#### WHAT TO PRODUCE:
For the copy, please give all of the data again exactly and leave the pictures out.

[Front-end code change data]
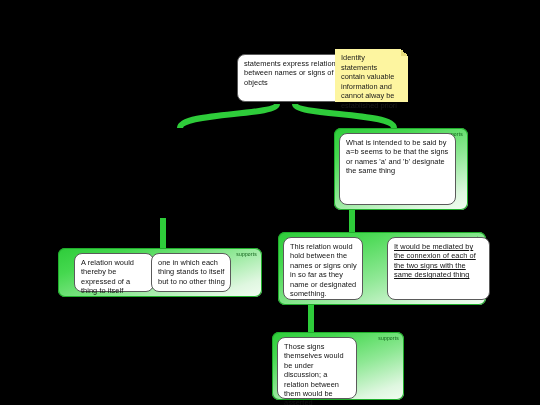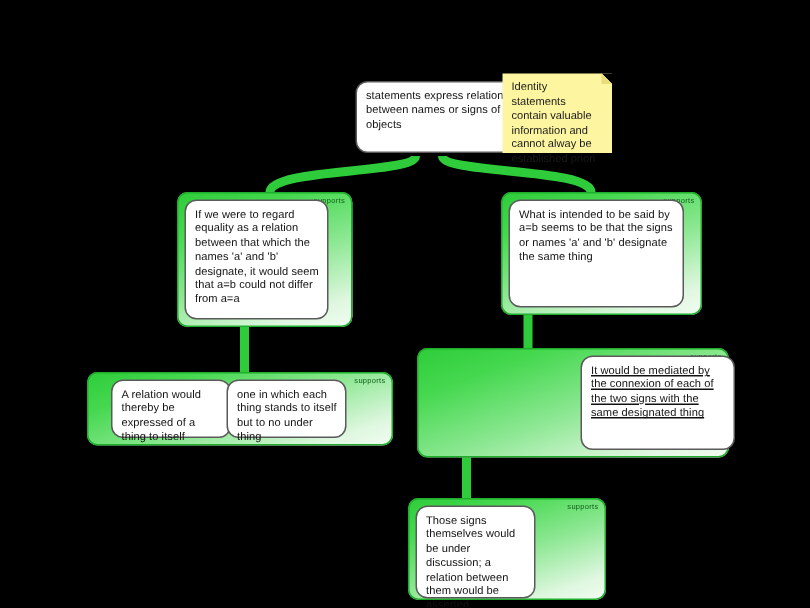--- a/index.html
+++ b/index.html
@@ -106,12 +106,6 @@
     <span>Identity statements contain valuable information and cannot alway be established priori</span>
   </div>
 
-  <div class="group" style="left:118px; top:128px; width:117px; height:90px;">
-    <span class="support-label">supports</span>
-    <div class="node" style="left:5px; top:5px; width:96px; height:80px;">
-      <span>If we were to regard equality as a relation between that which the names 'a' and 'b' designate, it would seem that a=b could not differ from a=a</span>
-    </div>
-  </div>
 
   <div class="group" style="left:334px; top:128px; width:134px; height:82px;">
     <span class="support-label">supports</span>

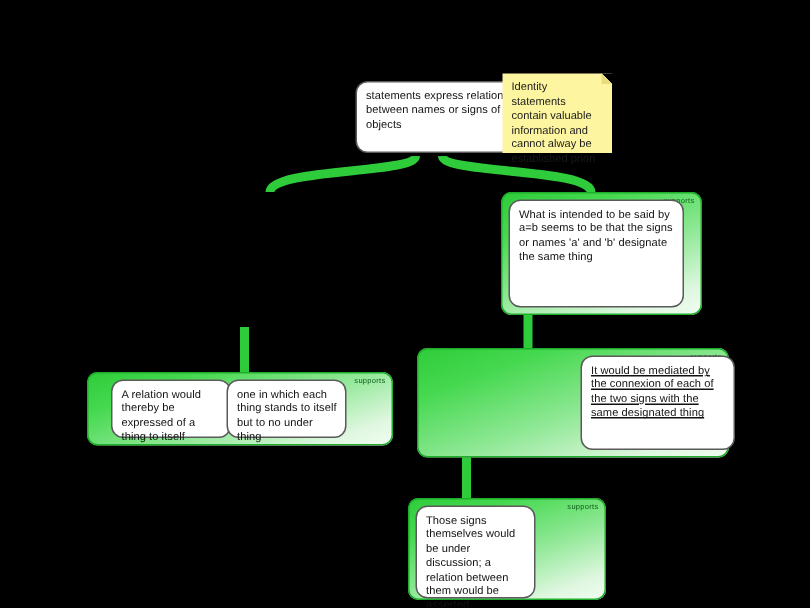--- a/index.html
+++ b/index.html
@@ -126,6 +126,9 @@
 
   <div class="group" style="left:278px; top:232px; width:208px; height:73px;">
     <span class="support-label">supports</span>
+    <div class="node" style="left:5px; top:5px; width:80px; height:63px;">
+      <span>This relation would hold between the names or signs only in so far as they name or designated something.</span>
+    </div>
     <div class="node" style="left:109px; top:5px; width:103px; height:63px;text-decoration:underline;">
       <span>It would be mediated by the connexion of each of the two signs with the same designated thing</span>
     </div>

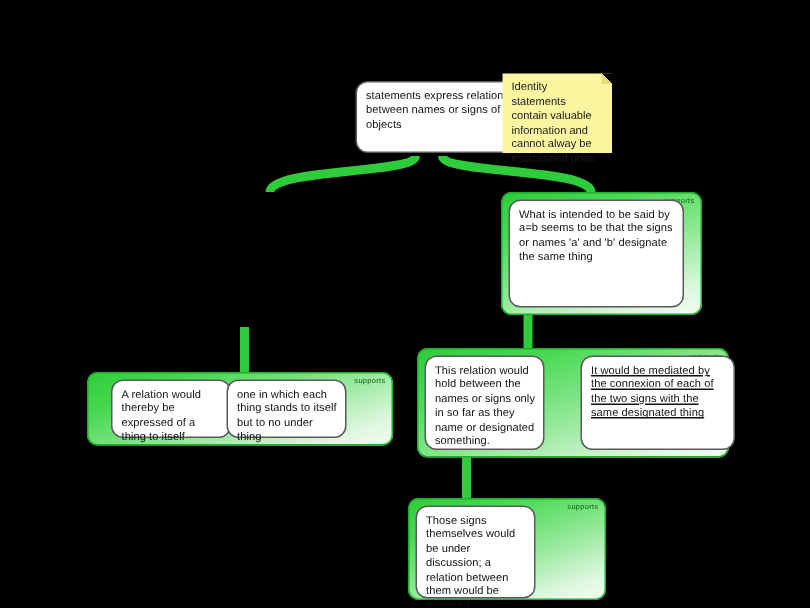--- a/index.html
+++ b/index.html
@@ -120,7 +120,7 @@
       <span>A relation would thereby be expressed of a thing to itself</span>
     </div>
     <div class="node" style="left:93px; top:5px; width:80px; height:39px;">
-      <span>one in which each thing stands to itself but to no under thing</span>
+      <span>one in which each thing stands to itself but to no other thing</span>
     </div>
   </div>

#### EXPECTED OUTPUT:
--- a/index.html
+++ b/index.html
@@ -106,12 +106,6 @@
     <span>Identity statements contain valuable information and cannot alway be established priori</span>
   </div>
 
-  <div class="group" style="left:118px; top:128px; width:117px; height:90px;">
-    <span class="support-label">supports</span>
-    <div class="node" style="left:5px; top:5px; width:96px; height:80px;">
-      <span>If we were to regard equality as a relation between that which the names 'a' and 'b' designate, it would seem that a=b could not differ from a=a</span>
-    </div>
-  </div>
 
   <div class="group" style="left:334px; top:128px; width:134px; height:82px;">
     <span class="support-label">supports</span>

--- a/index.html
+++ b/index.html
@@ -126,6 +126,9 @@
 
   <div class="group" style="left:278px; top:232px; width:208px; height:73px;">
     <span class="support-label">supports</span>
+    <div class="node" style="left:5px; top:5px; width:80px; height:63px;">
+      <span>This relation would hold between the names or signs only in so far as they name or designated something.</span>
+    </div>
     <div class="node" style="left:109px; top:5px; width:103px; height:63px;text-decoration:underline;">
       <span>It would be mediated by the connexion of each of the two signs with the same designated thing</span>
     </div>

--- a/index.html
+++ b/index.html
@@ -120,7 +120,7 @@
       <span>A relation would thereby be expressed of a thing to itself</span>
     </div>
     <div class="node" style="left:93px; top:5px; width:80px; height:39px;">
-      <span>one in which each thing stands to itself but to no under thing</span>
+      <span>one in which each thing stands to itself but to no other thing</span>
     </div>
   </div>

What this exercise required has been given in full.